En 1967, après la guerre des Six Jours, il n’hésita pas à protester publiquement contre la déclaration du général de Gaulle qualifiant les Juifs de « peuple d’élite, sûr de lui-même et dominateur ». Il eut l’occasion de s’en expliquer de vive voix avec le chef de l’Etat lors de la cérémonie des vœux en janvier 1968 à l’Elysée. Pour de Gaulle, et c’est vraisemblable, ce jugement était plutôt flatteur. Il n’en blessa pas moins beaucoup de Français.

Renonçant à ses fonctions de Grand Rabbin de France en 1980, poste auquel lui succéda René-Samuel Sirat, il fut nommé Grand Rabbin du Consistoire central et demeura très actif jusqu’à sa mort le 5 décembre 1994.

L’excellent portrait que trace Haïm Korsia de Jacob Kaplan n’est pas uniquement un simple exercice biographique. C’est aussi une réflexion en profondeur sur la fonction rabbinique, sur les rapports entre les Juifs et la République et sur les relations entre le génie juif et le génie français.

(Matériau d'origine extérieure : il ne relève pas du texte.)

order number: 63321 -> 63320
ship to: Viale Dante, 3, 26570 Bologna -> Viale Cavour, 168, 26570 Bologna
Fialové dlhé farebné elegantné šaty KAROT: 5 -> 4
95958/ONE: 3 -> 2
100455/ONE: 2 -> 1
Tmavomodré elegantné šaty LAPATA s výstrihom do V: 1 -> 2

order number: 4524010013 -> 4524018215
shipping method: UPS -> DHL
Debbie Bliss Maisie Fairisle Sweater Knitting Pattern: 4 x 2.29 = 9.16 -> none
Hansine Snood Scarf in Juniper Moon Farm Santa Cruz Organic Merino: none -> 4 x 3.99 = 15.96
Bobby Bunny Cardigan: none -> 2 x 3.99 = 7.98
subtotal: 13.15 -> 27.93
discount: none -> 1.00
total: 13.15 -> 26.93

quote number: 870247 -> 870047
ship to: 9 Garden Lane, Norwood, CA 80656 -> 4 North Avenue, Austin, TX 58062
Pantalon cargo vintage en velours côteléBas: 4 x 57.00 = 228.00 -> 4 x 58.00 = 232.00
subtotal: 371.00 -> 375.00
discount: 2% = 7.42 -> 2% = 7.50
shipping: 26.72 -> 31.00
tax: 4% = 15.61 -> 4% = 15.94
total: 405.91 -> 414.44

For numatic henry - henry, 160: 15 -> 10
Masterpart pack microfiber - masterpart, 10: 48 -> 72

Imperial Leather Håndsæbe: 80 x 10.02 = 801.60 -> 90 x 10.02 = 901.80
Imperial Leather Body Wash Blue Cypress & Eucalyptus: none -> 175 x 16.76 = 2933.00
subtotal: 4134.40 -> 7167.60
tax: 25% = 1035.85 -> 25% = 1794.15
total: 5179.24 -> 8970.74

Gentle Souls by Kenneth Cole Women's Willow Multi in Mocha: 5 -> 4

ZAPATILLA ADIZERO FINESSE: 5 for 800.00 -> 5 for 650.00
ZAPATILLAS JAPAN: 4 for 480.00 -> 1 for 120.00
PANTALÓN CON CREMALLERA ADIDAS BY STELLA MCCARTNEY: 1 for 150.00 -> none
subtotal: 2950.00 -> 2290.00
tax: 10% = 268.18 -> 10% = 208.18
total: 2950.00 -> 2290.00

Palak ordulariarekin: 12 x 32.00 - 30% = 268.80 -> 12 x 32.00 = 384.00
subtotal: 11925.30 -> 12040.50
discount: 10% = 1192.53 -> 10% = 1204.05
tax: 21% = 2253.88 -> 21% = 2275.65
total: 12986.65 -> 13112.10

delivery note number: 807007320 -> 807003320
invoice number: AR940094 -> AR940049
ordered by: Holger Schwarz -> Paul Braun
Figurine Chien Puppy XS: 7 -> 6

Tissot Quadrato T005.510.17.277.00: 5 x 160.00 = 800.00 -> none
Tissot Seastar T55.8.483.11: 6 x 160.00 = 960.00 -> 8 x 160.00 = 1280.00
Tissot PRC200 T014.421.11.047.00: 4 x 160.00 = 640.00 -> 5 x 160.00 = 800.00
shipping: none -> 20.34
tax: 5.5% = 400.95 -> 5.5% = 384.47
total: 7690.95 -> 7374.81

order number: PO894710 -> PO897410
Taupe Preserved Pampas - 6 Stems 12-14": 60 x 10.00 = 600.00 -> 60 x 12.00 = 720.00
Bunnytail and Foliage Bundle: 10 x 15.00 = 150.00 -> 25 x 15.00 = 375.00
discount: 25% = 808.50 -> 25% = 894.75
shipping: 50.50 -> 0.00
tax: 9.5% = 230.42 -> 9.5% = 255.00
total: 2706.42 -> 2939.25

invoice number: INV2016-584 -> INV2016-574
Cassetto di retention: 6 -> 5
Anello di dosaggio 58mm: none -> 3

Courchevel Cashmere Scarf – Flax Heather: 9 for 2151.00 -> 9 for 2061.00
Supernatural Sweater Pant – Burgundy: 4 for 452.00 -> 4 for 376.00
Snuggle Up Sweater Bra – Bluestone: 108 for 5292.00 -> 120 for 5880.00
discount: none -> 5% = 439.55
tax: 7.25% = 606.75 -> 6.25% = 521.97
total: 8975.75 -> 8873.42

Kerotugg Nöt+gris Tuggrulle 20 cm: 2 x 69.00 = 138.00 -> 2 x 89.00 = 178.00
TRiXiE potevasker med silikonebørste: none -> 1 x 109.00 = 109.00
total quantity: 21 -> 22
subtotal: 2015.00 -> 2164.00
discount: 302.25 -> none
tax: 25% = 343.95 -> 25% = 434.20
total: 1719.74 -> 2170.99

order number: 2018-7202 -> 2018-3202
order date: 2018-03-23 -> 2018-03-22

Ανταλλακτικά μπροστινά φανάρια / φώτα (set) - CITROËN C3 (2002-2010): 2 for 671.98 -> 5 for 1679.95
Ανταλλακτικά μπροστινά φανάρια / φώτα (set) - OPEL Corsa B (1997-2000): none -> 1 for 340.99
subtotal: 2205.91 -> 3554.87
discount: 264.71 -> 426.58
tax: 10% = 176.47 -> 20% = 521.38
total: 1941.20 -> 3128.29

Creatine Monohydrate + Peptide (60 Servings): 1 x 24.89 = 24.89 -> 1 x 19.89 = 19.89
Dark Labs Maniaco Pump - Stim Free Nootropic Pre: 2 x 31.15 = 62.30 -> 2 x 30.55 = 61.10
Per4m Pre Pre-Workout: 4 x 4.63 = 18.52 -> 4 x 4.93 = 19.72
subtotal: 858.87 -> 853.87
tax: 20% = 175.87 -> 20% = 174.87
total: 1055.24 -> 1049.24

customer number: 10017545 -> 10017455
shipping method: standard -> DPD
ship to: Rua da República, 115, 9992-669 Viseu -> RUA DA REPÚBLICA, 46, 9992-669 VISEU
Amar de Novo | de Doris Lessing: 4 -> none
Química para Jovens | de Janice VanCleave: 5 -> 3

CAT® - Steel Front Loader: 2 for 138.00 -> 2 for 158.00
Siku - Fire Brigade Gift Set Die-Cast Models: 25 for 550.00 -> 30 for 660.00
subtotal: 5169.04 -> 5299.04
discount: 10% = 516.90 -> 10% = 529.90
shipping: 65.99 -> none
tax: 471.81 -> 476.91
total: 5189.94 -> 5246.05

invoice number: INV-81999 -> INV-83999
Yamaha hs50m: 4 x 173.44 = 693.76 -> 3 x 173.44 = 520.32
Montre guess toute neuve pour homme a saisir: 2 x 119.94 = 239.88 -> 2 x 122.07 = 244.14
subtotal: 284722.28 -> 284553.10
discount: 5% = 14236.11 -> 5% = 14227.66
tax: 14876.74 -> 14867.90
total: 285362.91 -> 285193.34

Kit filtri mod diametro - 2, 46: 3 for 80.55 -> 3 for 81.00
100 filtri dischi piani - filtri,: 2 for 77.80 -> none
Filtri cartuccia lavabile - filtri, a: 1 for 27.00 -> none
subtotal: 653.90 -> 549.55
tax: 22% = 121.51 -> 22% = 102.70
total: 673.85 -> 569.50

Haïm Korsia n’a pas tort d’écrire : « Toute la force de l’action de notre grand-rabbin repose sur le modèle de franco-judaïsme attaché au modèle républicain mais également au judaïsme, à leurs vocations communes et à leur intégration dans une identité commune. Tout son génie a été d’atteindre le point d’équilibre où se situent l’idéal du judaïsme et l’idéal de la France ». Une leçon à méditer par certains.

Haïm Korsia, Etre Juif et Français. Jacob Kaplan, le rabbin de la République, préface de Jacques Chirac, Privé, 414 p., 21 euros.